1. ¹Tissue Typing Laboratory, Addenbrooke's Cambridge University Teaching Hospital Trust, Cambridge, UK
2. ²Adult Leukaemia Unit, Christie Hospital, Manchester, UK
3. ³British Heart Foundation, Cardiovascular Medicine, Imperial College Hammersmith Campus, London, UK
4. ⁴Haematology Department Addenbrooke's Cambridge University Teaching Hospital Trust, Cambridge, UK
5. ⁵Transplantation Laboratory, Manchester Royal Infirmary, Manchester, UK

Correspondence: RS Goodman, Tissue Typing Laboratory, Box 209, Addenbrooke's Cambridge University Teaching Hospital Trust, Hills Road, Cambridge. CB2 2QQ, UK. E-mail: reyna.goodman@addenbrookes.nhs.uk

⁶PCE is a senior fellow of the National Kidney Research Foundation.

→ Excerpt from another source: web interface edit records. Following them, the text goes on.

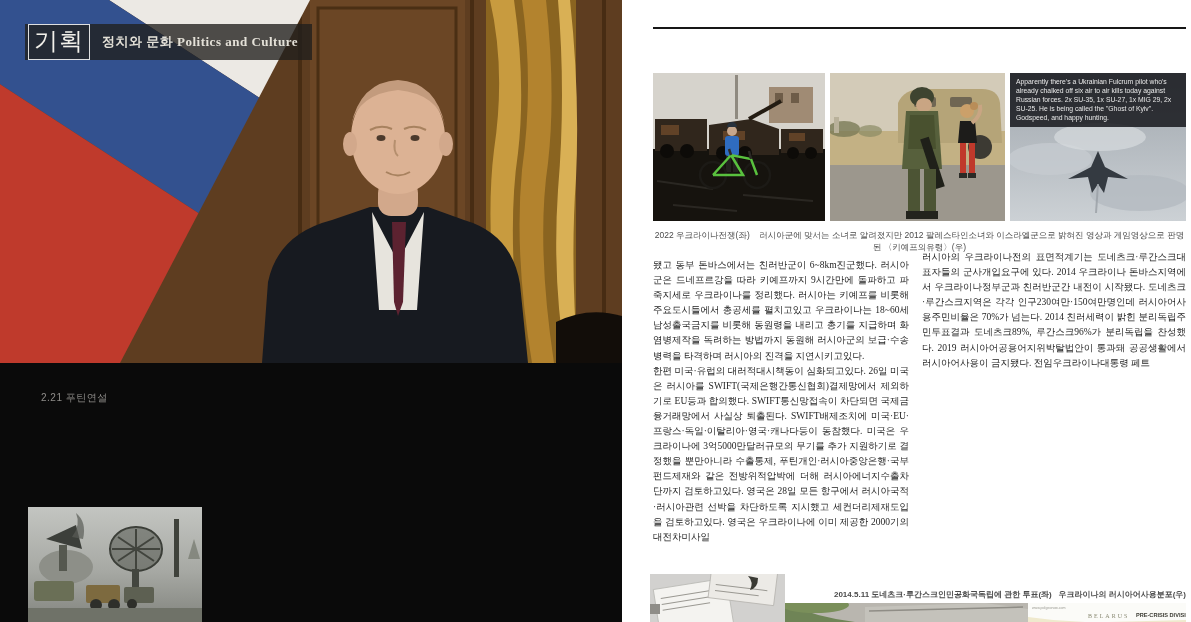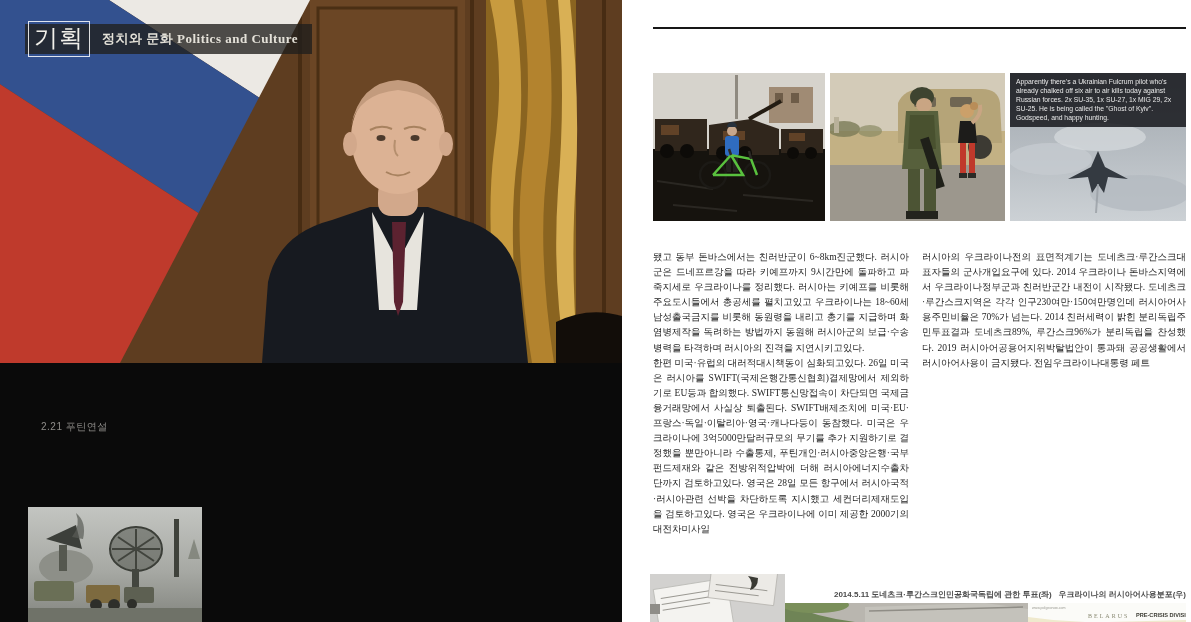"기획" .header-band { height: 30px -> 36px }
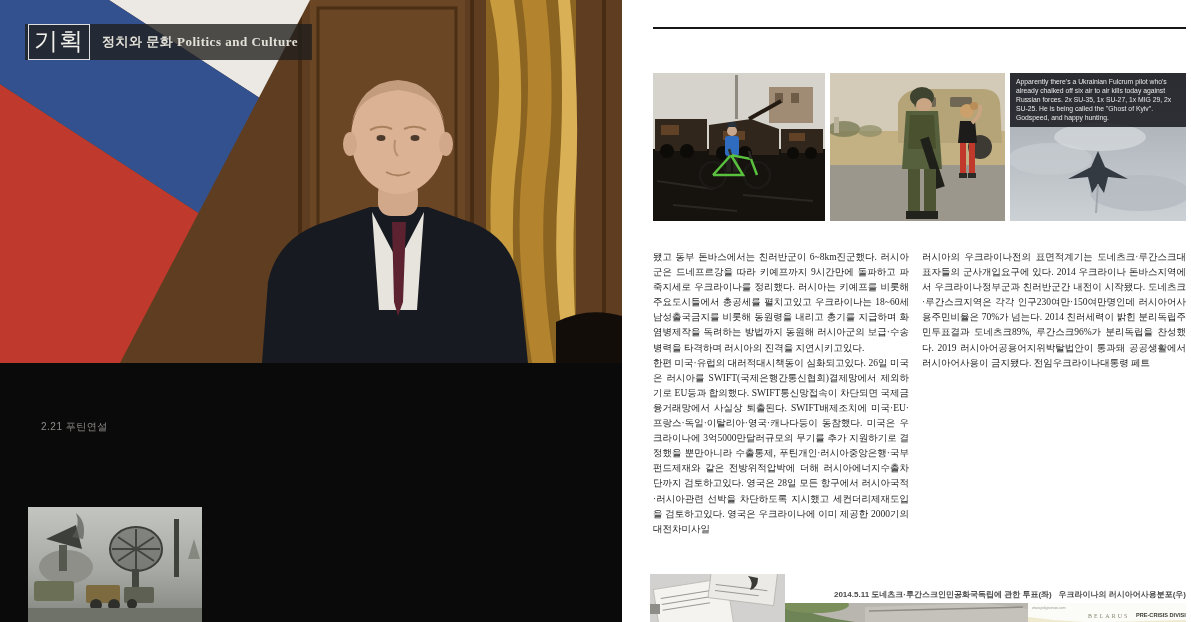"2022 우크라이나전쟁(좌) 러시아군에 맞서는 소녀로" div.caption { html: none -> <div>2022 우크라이나전쟁(좌) 러시아군에 맞서는 소녀로 알려졌지만 2012 팔레스타인소녀와 이스라엘군으로 밝혀진 영상과 게임영상으로 판명된 〈키예프의유령〉(우)</div> }
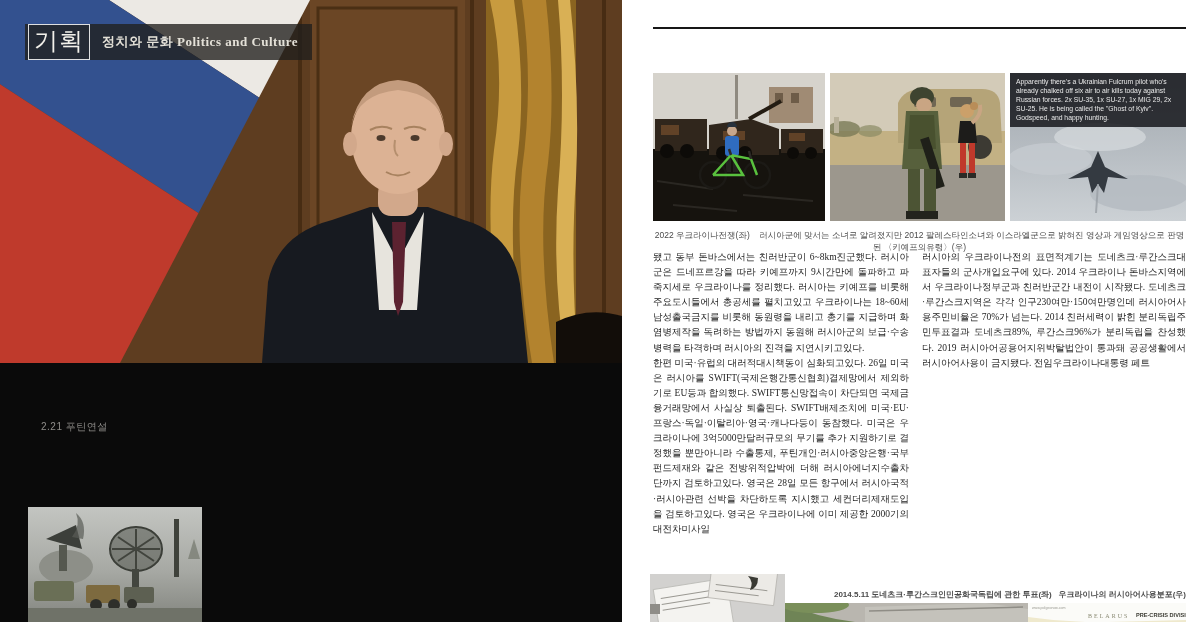"됐고 동부 돈바스에서는 친러반군이 6~8km진군했다." .col-1 { margin-top: none -> 8px }
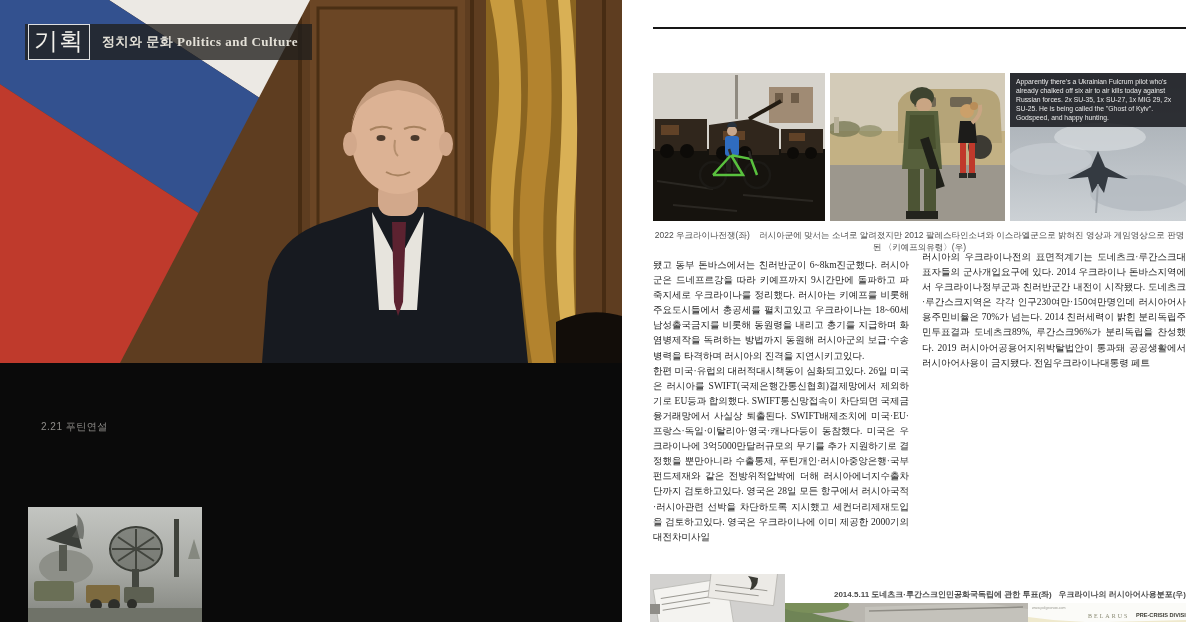"2.21 푸틴연설" .kicker { top: 420px -> 391px }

Received 26 November 2004; Accepted 31 March 2005; Published online 23 May 2005.

Abstract

CD31 gene polymorphisms are implicated in the pathogenesis of graft-versus-host disease (GvHD) following haematopoietic stem cell transplantation (HST). We investigated the influence of CD31 genotype on the incidence of GvHD following HST from an human leukocyte antigen (HLA)-identical sibling donor. Donor and recipient CD31 codons 125, 563 and 670 DNA polymorphisms were determined in 85 cases of HLA identical sibling HST from two transplant centres. A correlation between CD31 genotype and acute GvHD was considered significant if observed in patients from both transplant centres independently. A strong correlation was identified between donor CD31 codon 125 genotype and the incidence of acute GvHD. Acute GvHD grades II–IV occurred in 27 of 46 (59%) recipients with a CD31 codon 125 leucine / valine heterozygous donor compared to nine of 39 (23%) recipients with a CD31 codon 125 homozygous donor (P=0.0019, relative-risk 2.45, 95% confidence interval 1.3–4.5). This correlation was significant in patients from both transplant centres (P=0.015 and P=0.019). We suggest that CD31 genotype may influence the function of donor-derived leukocytes and may be informative when there is a choice of comparable donors.